Lejla Mancusi Sorrentino, La patata. Storia – Leggende – Ricette
di Alfonso Sarno
Due anni orsono Lejla Mancusi Sorrentino pubblicò per Grimaldi & C., raffinata casa editrice di Napoli, un libro sul pomodoro, arricchito da 100 ricette. Oggi, sempre per lo stesso editore, è in libreria con “La patata. Storia – Leggende – Ricette” dove con rigore scientifico e vivace scrittura racconta l’avventura di un alimento che, dopo un lungo periodo di ostracismo finalmente approdò sulle tavole di tutto il mondo. Ma, stranamente, prima su quelle dei ricchi aristocratici, perché i ceti meno abbienti non la gradivano, anzi la guardavano con sospetto, ritenendola troppo simile a piante velenose
come la belladonna. E non basta: credevano che potesse provocare allucinazioni, lebbra, peste e malattie veneree e, se coltivata, maltempo e cataclismi; soprattutto la temevano perché, – raccontava una leggenda – le streghe ne mangiavano le foglie prima di volare per il cielo sulla scopa. Insomma, un immeritato disprezzo per la povera patate «cibo – scrive l’autrice – sano, gustoso, digeribile e nutriente», democratico e versatile visto che si adatta ad ogni mensa e può essere preparato nelle più diverse maniere. Tubero commestibile appartenente alla famiglia delle Solanacee e non una verdura come molti credono, la patata giunse nel Cinquecento in Europa dal Nuovo Mondo scoperto da Cristoforo Colombo insieme con mais, pomodoro, cacao ed altri alimenti sconosciuti, oro e smeraldi trafugati agli Incas. Fu questo l’inizio – prima di potere essere sdoganata ed affermarsi – di un accidentato e secolare percorso, attentamente tratteggiato da Lejla Mancusi Sorrentino che, in cinque esaustivi e suggestivi capitoli, ne ripercorre i vari momenti iniziando dalla storia per poi passare alla coltivazione e produzione delle piante, al suo ruolo nell’alimentazione, argomenti – questi – accompagnati da brani tratti da libri scientifici e divulgativi per finire con un buon numero di ricette di autori, espressione delle mille sfaccettature del mondo della cucina: così le patate in fricassé di Vincenzo Corrado, il sontuoso gattò di Jeanne Caròla Francesconi, l’insalata di patate di Pellegrino Artusi armonizzano con la zuppa ‘e pesielle e patane del cantante Enzo Avitabile e le patate a zuppa con la pasta dell’attore di “Un posto al sole” Patrizio Rispo.

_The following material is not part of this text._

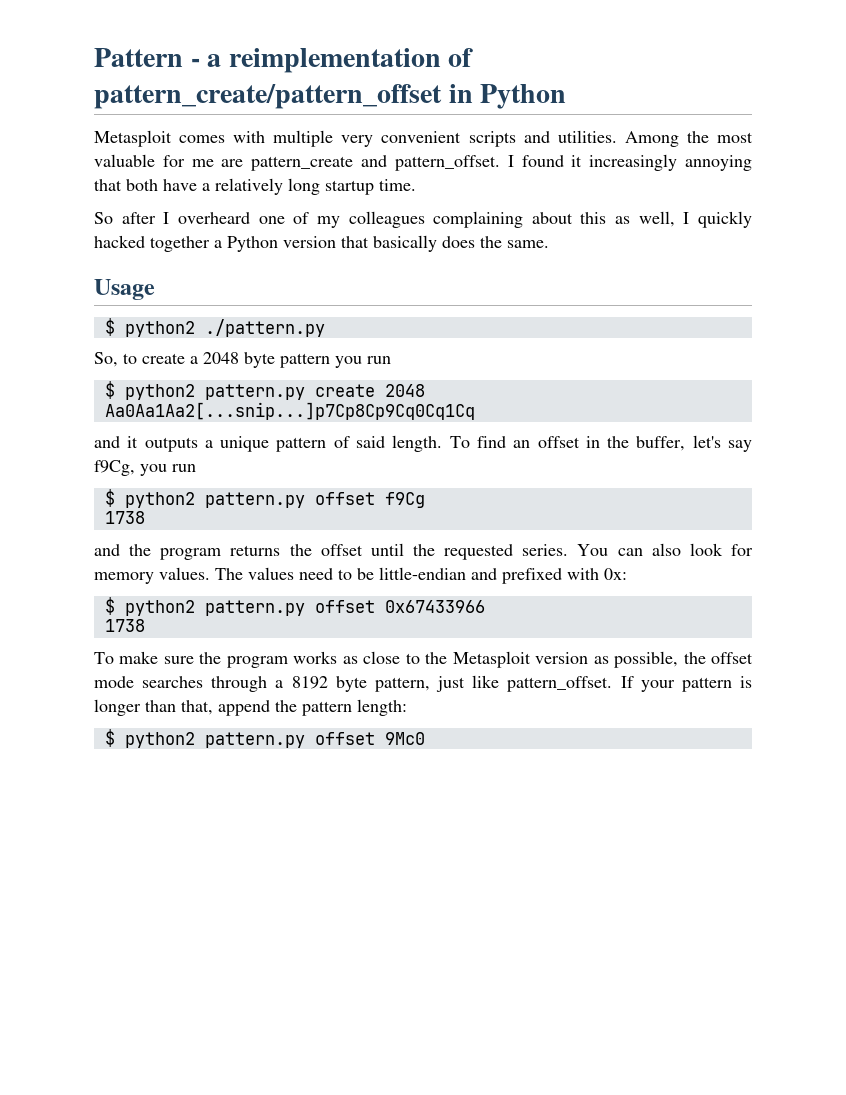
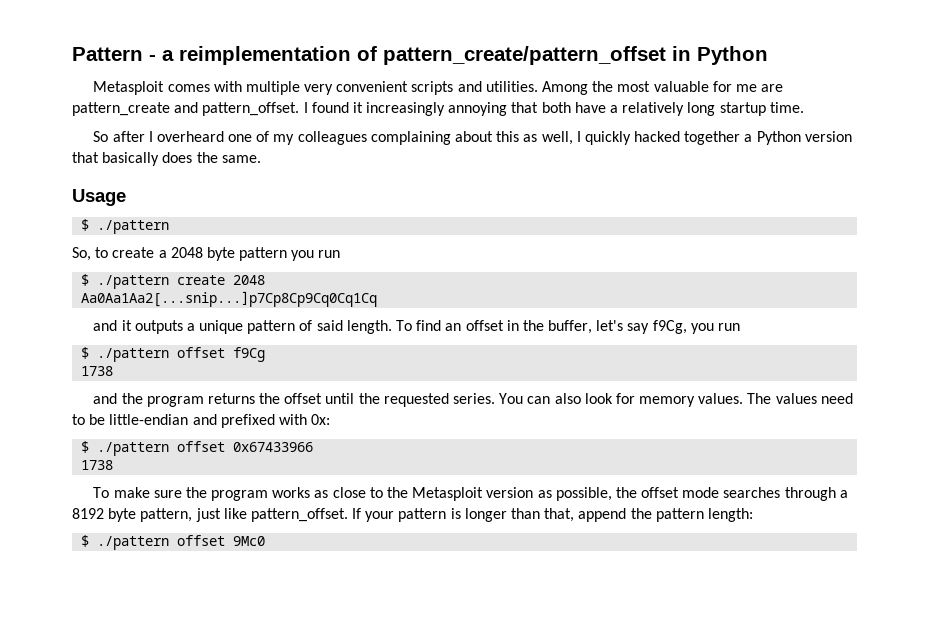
[124,319,325,337] python2 ./pattern.py -> [97,220,170,234] ./pattern
[124,384,305,400] python2 pattern.py -> [97,275,170,289] ./pattern
[124,492,305,508] python2 pattern.py -> [97,348,170,362] ./pattern
[124,600,305,616] python2 pattern.py -> [97,442,170,456] ./pattern
[124,732,305,748] python2 pattern.py -> [97,536,170,550] ./pattern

Gran finale con una trentina di ricette firmate dall’autrice.
«Mi piaceva ripercorrere – dichiara Lejla Mancusi Sorrentino – la storia della patata, ingrediente che può essere cucinato in tante maniere, elemento principale di numerosissime ricette, perfetta sia come primo piatto che come secondo o contorno perché, nei secoli scorsi, è stata la salvezza di moltissime popolazioni dell’Europa quando, per le frequenti carestie e per le guerre, letteralmente morivano di fame.
All’inizio disprezzata e ritenuta cibo per i maiali, tanto che persino i più poveri rifiutavano di mangiarla, fu valorizzata grazie all’opera di persone illuminate che ne avevano comprese le sue infinite potenzialità». Tra queste, il merito, va, soprattutto, ad Antoine-Auguste Parmentier, farmacista francese, autore nel 1789 del “Trattato sulla cultura e sull’uso dei pomi di terra, delle patate e dei topinambur”. Fu lui che, con uno stratagemma, convertì le classi povere a consumarla facendo inviare dal re soldati armati a presidiare, dall’alba al tramonto, i terreni coltivati a patate. L’intervento dell’esercito convinse contadini ed operai del valore del tubero, iniziarono di notte a rubarlo per mangiarlo. Ma non basta: da esperto
comunicatore donò a Maria Antonietta dei fiori di patata, la loro bellezza conquistò la regina che li usò per adornarsi i capelli. Una accorta strategia che culminò nel 1767 con la cena delle patate, tenuta nella reggia di Versailles riservata soltanto all’alta aristocrazia: venti piatti diversi, tutti a basa di patate. Fu un successo, il negletto tubero si trasformò in cibo da re.